** Prompt **
Everything from the line containing "[576,214,648,232] need to" to the last line of the entries must be reproduced exactly, and nothing outside that range.

** Data provided **
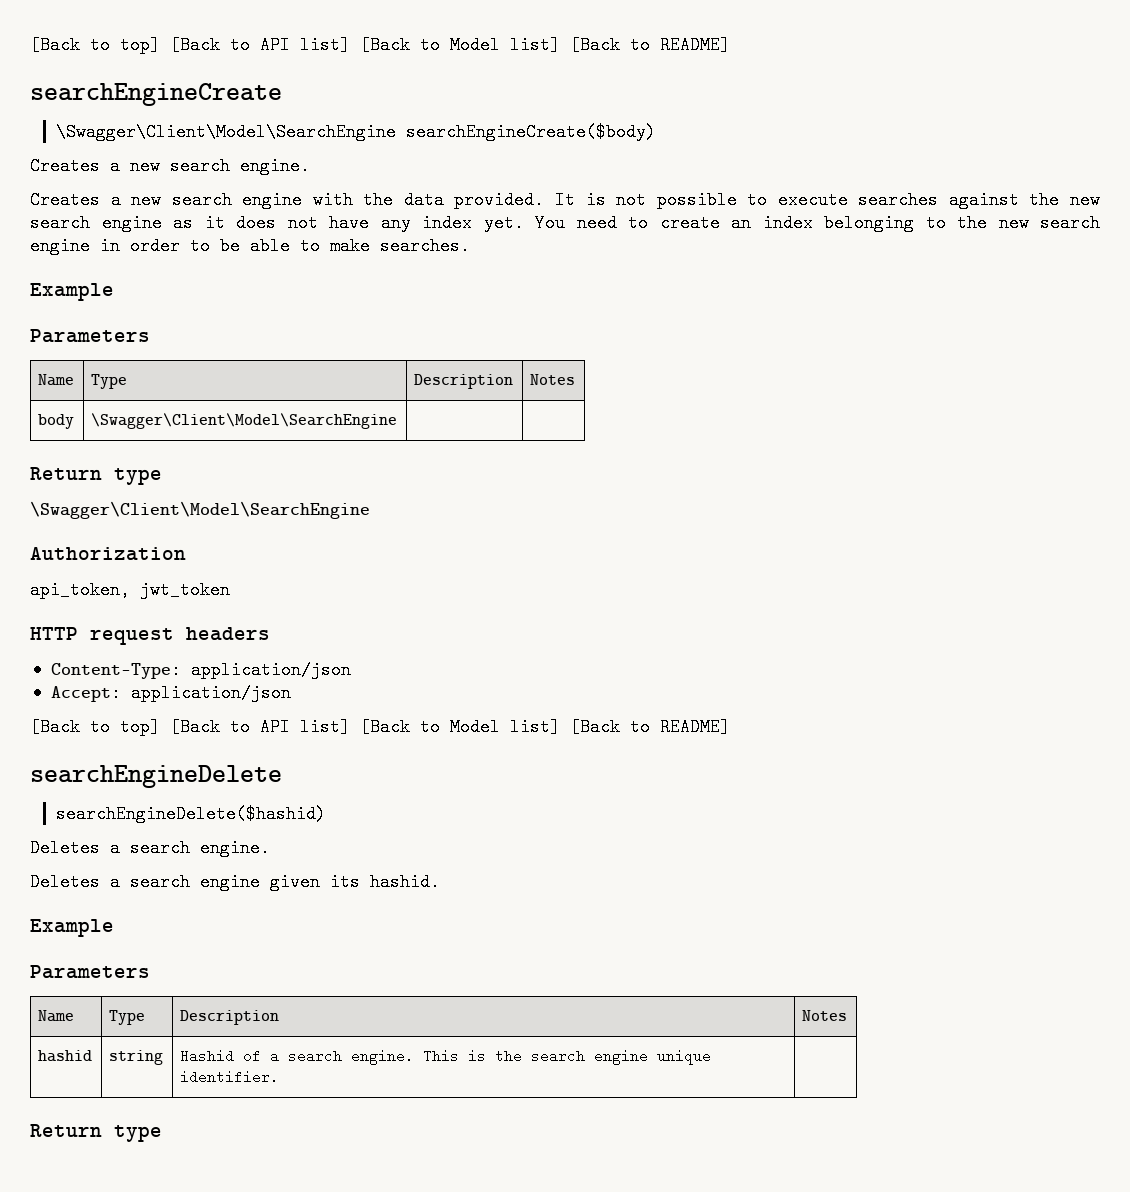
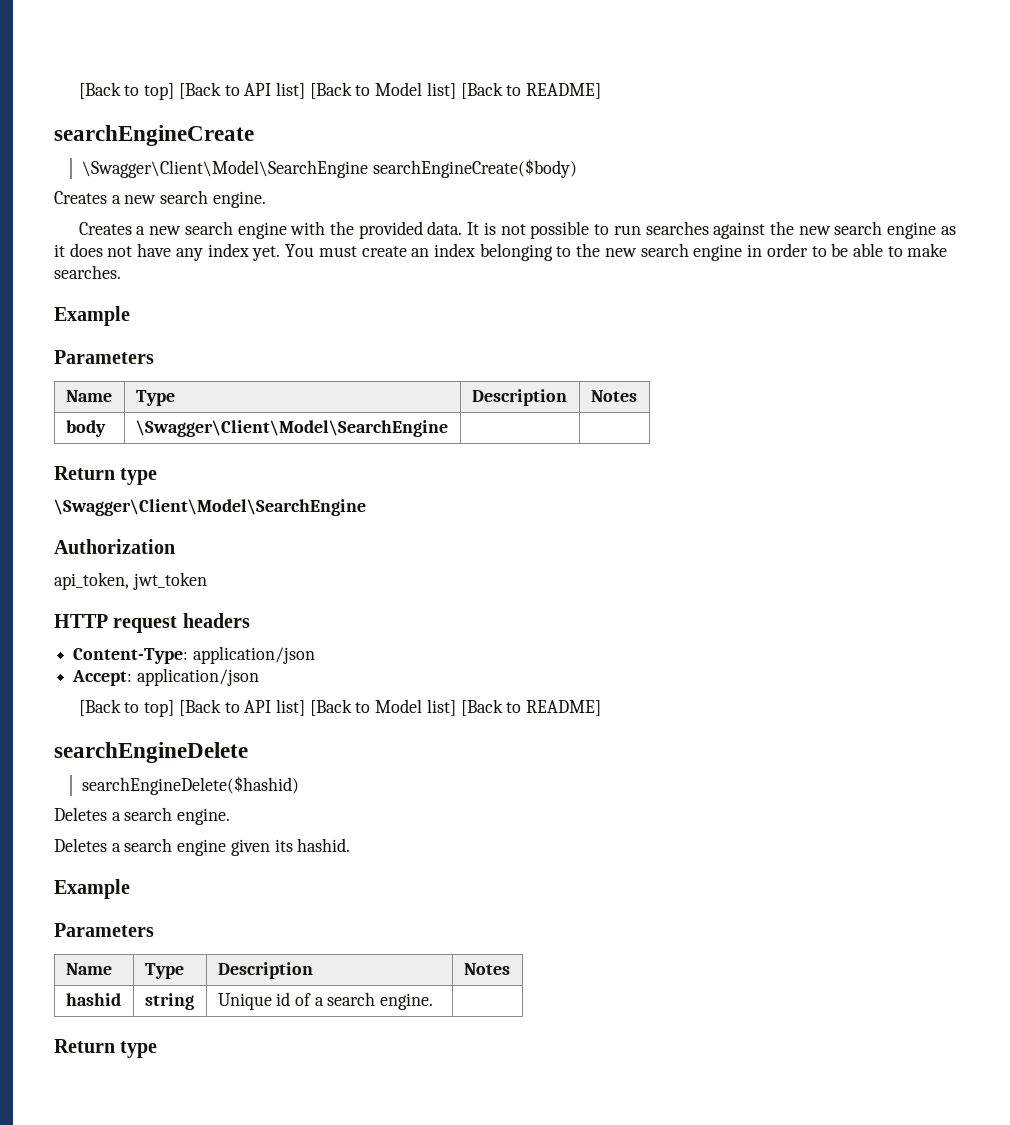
[403,191,545,209] data provided. -> [358,221,463,239] provided data.
[777,191,848,209] execute -> [613,225,641,235] run
[576,214,648,232] need to -> [318,246,357,257] must
[180,1049,235,1063] Hashid -> [217,992,291,1010] Unique id
[423,1049,712,1065] [180,1070,280,1084] This is the search engine unique identifier. -> (434, 1001) none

** Solution for this problem **
[576,214,648,232] need to -> [318,246,357,257] must
[180,1049,235,1063] Hashid -> [217,992,291,1010] Unique id
[423,1049,712,1065] [180,1070,280,1084] This is the search engine unique identifier. -> (434, 1001) none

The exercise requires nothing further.